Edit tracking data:
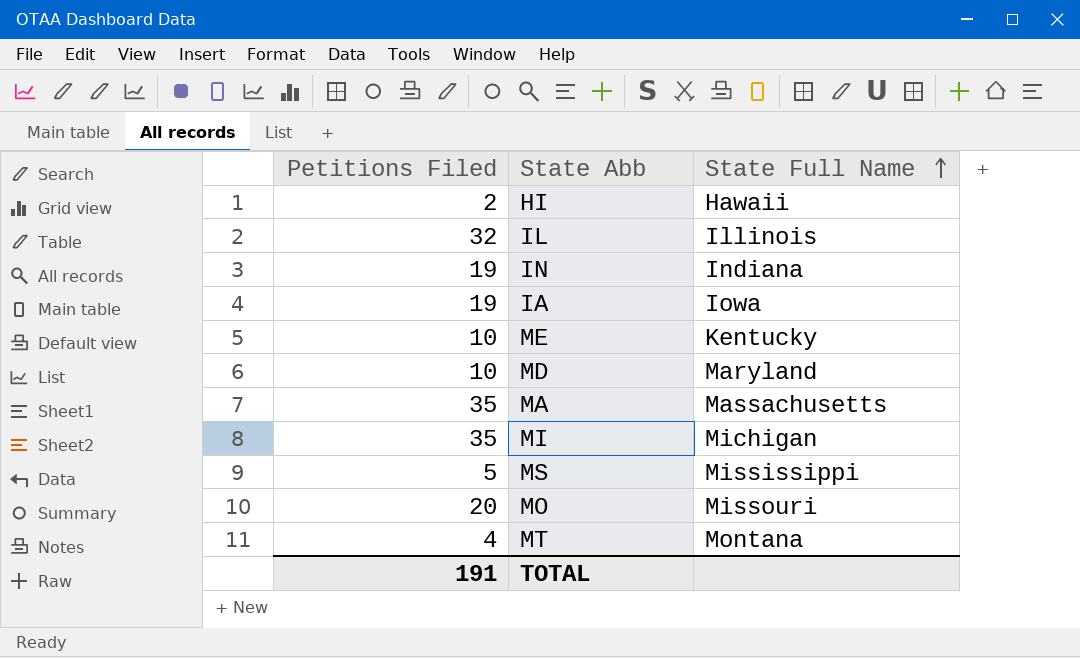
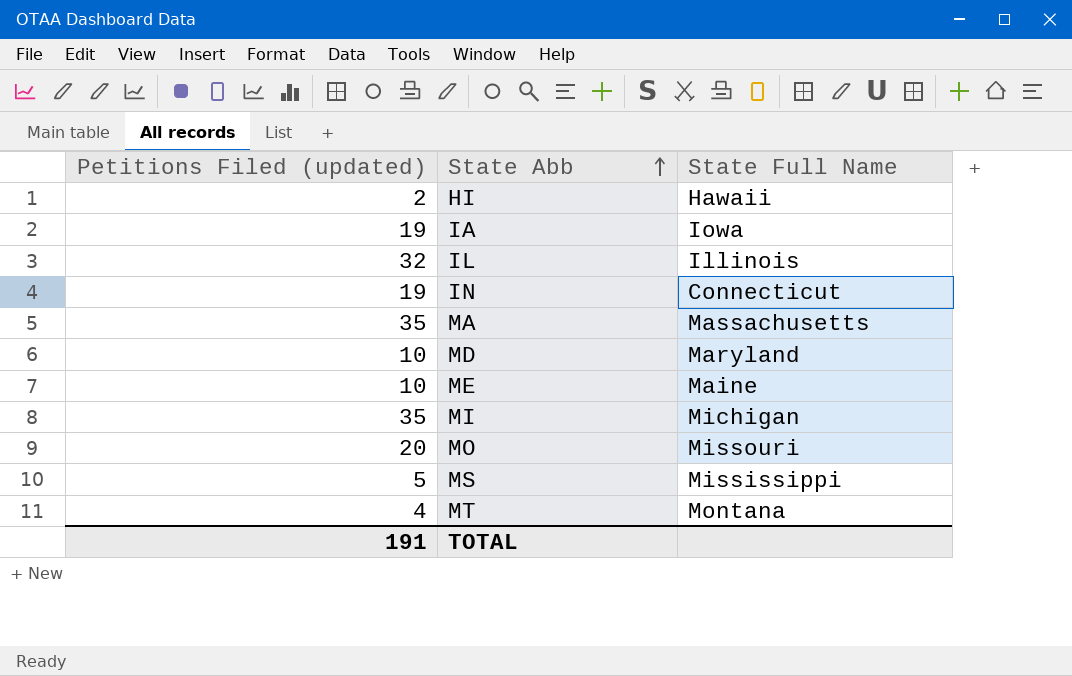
row order: State Full Name ascending -> State Abb ascending
column name: Petitions Filed -> Petitions Filed (updated)
IN | State Full Name: Indiana -> Connecticut
ME | State Full Name: Kentucky -> Maine

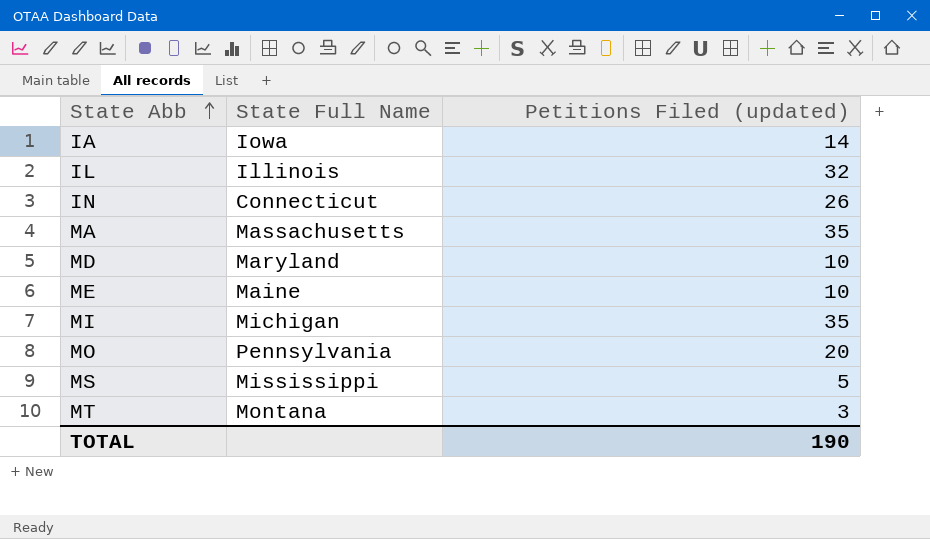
column Petitions Filed (updated) | position: 1 -> 3
row HI: 2 | Hawaii -> none
IA | Petitions Filed (updated): 19 -> 14
IN | Petitions Filed (updated): 19 -> 26
MO | State Full Name: Missouri -> Pennsylvania
MT | Petitions Filed (updated): 4 -> 3
TOTAL | Petitions Filed (updated): 191 -> 190

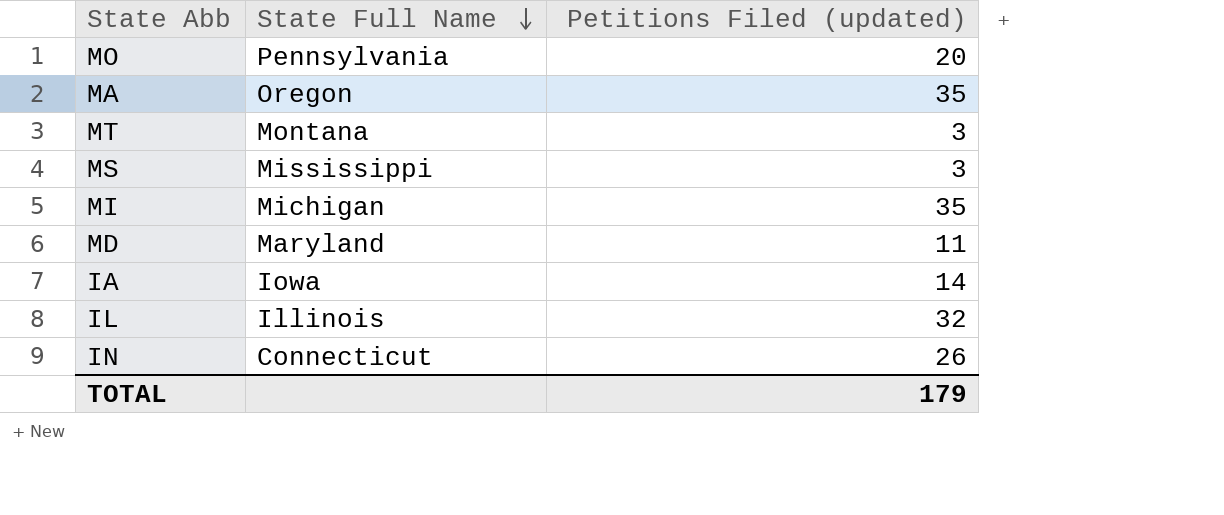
row order: State Abb ascending -> State Full Name descending
row ME: Maine | 10 -> none
MA | State Full Name: Massachusetts -> Oregon
MS | Petitions Filed (updated): 5 -> 3
MD | Petitions Filed (updated): 10 -> 11
TOTAL | Petitions Filed (updated): 190 -> 179

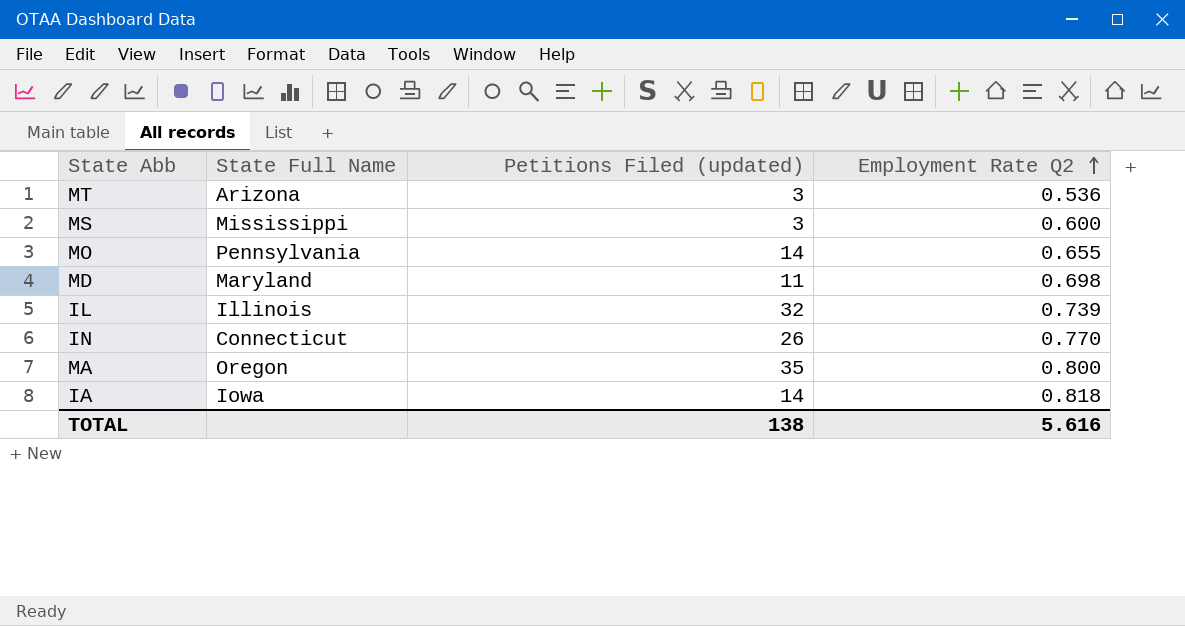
row order: State Full Name descending -> Employment Rate Q2 ascending
column Employment Rate Q2 | position: none -> 4
row MI: Michigan | 35 -> none
MT | State Full Name: Montana -> Arizona
MO | Petitions Filed (updated): 20 -> 14
TOTAL | Petitions Filed (updated): 179 -> 138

* Exercise prompt: Go through the entries above and count the lines containing the string "TOTAL". Give only that number.

* Reply to the exercise: 3